Sometimes it’s what you do when you’re not running that gives you the edge you need. So it is with cross-training. A weekly non-running workout gives your muscles and joints a break while producing benefits that carry over to your running. ‘If you only run, you’re using the same muscles within the same plane of motion over and over,’ says Shannon Colavecchio, who trains runners in cycling, rowing and core-strengthening classes. ‘Using different muscles and movement patterns can help prevent injuries and also build speed and endurance.’ While you can get a good cross-training workout from many activities, some are particularly useful in helping you achieve running goals. Here are the best cross-training/running pair-ups.
Want to train hard? Try pool running
If you have an ambitious goal, you might want to do extra miles. But you could risk injury if you tackle too much. Jason Fitzgerald, head coach at Strength Running and a 2:39 marathoner, says pool running is a great option. ‘It’s the exercise that mimics road running the best; you’re working the same muscles, without the impact.’ Studies show that as long as you keep your heart rate up, pool running is an effective substitute for dry-land running.

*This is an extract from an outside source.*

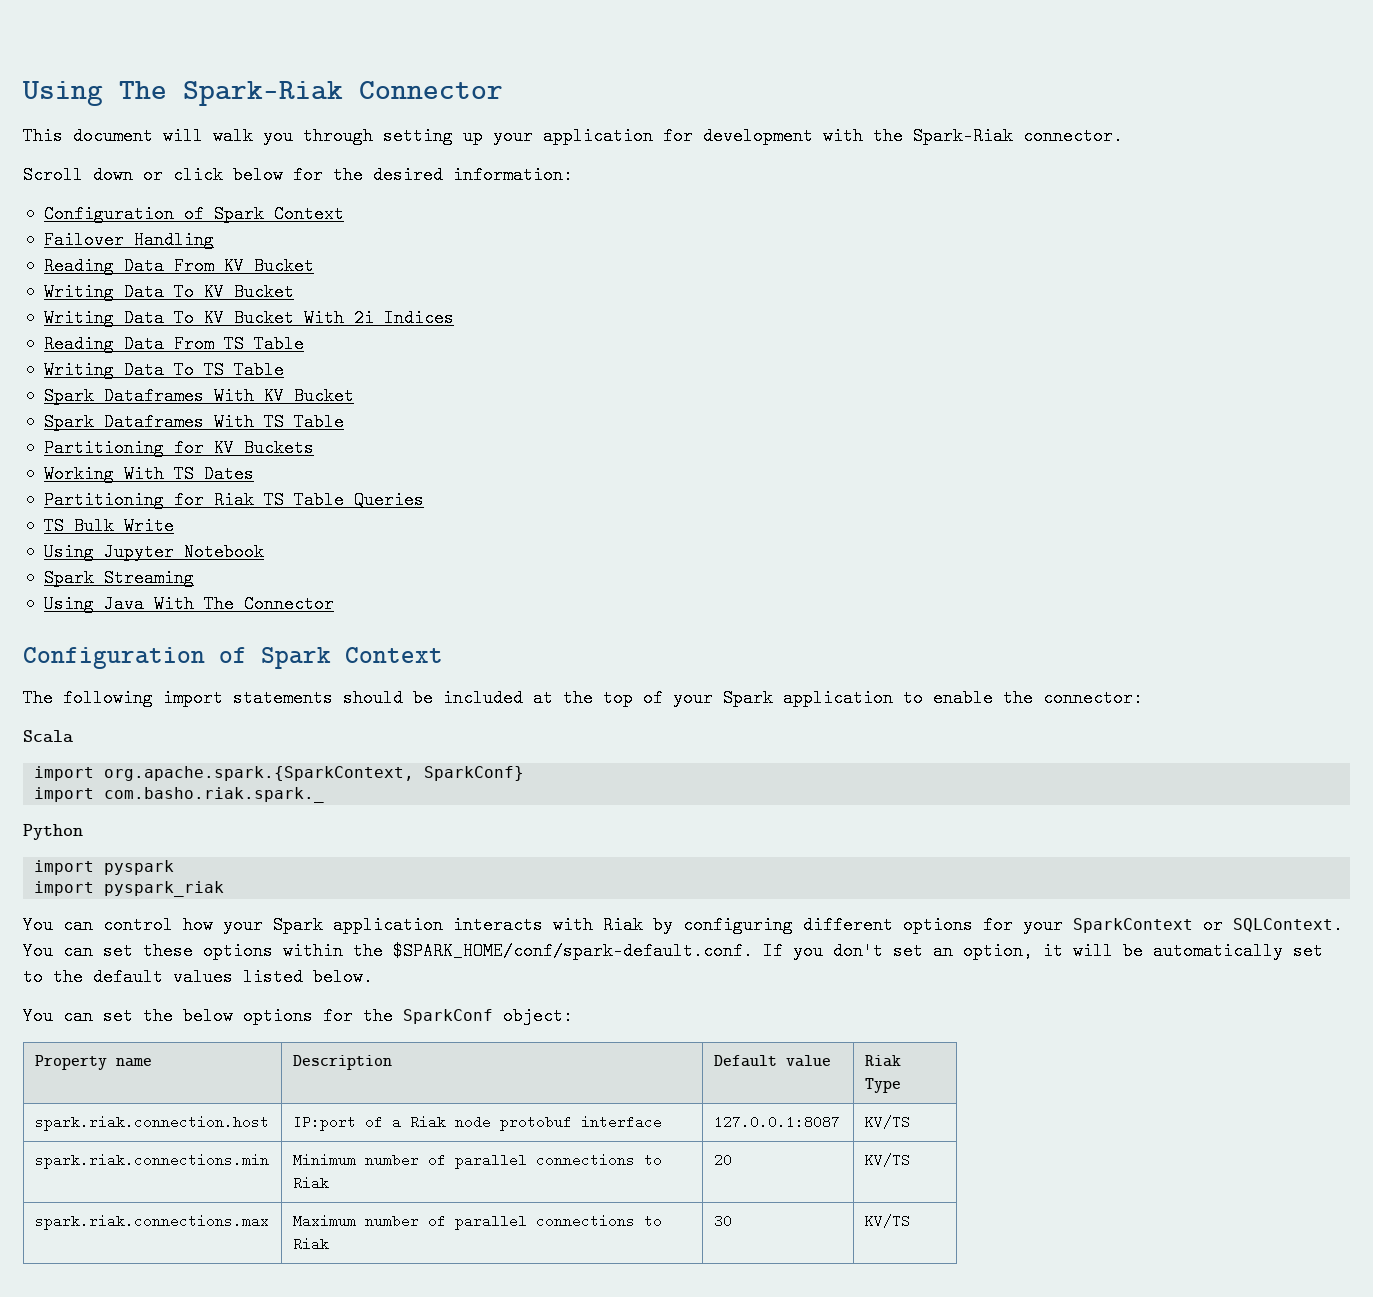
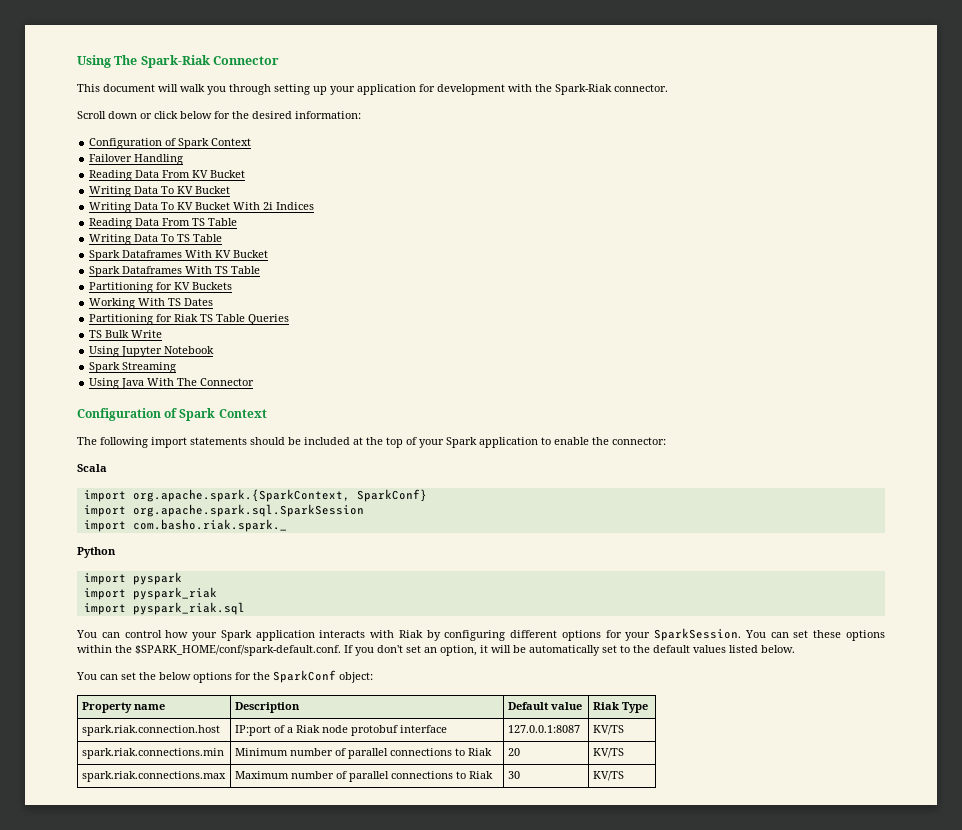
+ import org.apache.spark.sql.SparkSession
+ import pyspark_riak.sql
- You can control how your Spark application interacts with Riak by configuring different options for your SparkContext or SQLContext.
+ You can control how your Spark application interacts with Riak by configuring different options for your SparkSession.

How: Wear a pool belt to help keep you afloat. Run as you would on the road, keeping good posture while pumping your arms and keeping a high cadence. (Slow strides could cause you to overextend your legs, which may irritate your hamstrings.) Do it once a week for 45 minutes to an hour. You can pool run at a steady pace, or try short sprints (go fast for 15-30 seconds, recover, repeat) and long sprints (moderate effort for 5-10 minutes, recover, repeat).
Looking to prep for a hilly race? Try cycling
‘Cycling builds muscle endurance and powerful quads, hamstrings and glutes – muscles runners need for hill climbing,’ says Colavecchio. ‘Runners who do hill climbing on the bike will see the benefits on foot: they’ll have an easier time conquering hills.’
How: To get the most out of an outdoor-cycling workout, try to find rolling terrain where you can power up an incline, pedal fast when it flattens and charge up another hilly section. Colavecchio says that a spin class or stationary bike is also a good option, since it allows you to better control your workout – and not coast on downhills too much. Create your own ride: after a warm-up, do six sets of three minutes at hard resistance with a minute of light resistance in between. Finish with two minutes of a fast pace at medium resistance to simulate the end of a race, when your legs are hurting but you need to finish strong.
Want to nail a PB? Try weights
There’s no true substitute for running speedwork, but strength training can help you reach your goal. It builds leg power, which carries over to faster running times. Any strength work is useful but lifting weights that really challenge you has great value: one study showed that runners who lifted heavy versus light weights improved their performance in a 5K race. And you’ll get out of the gym faster. ‘You’re doing fewer reps, but getting more benefit; it’s a better bang for your buck,’ says Mike Young, founder of Athletic Lab, a research and training facility in North Carolina, US.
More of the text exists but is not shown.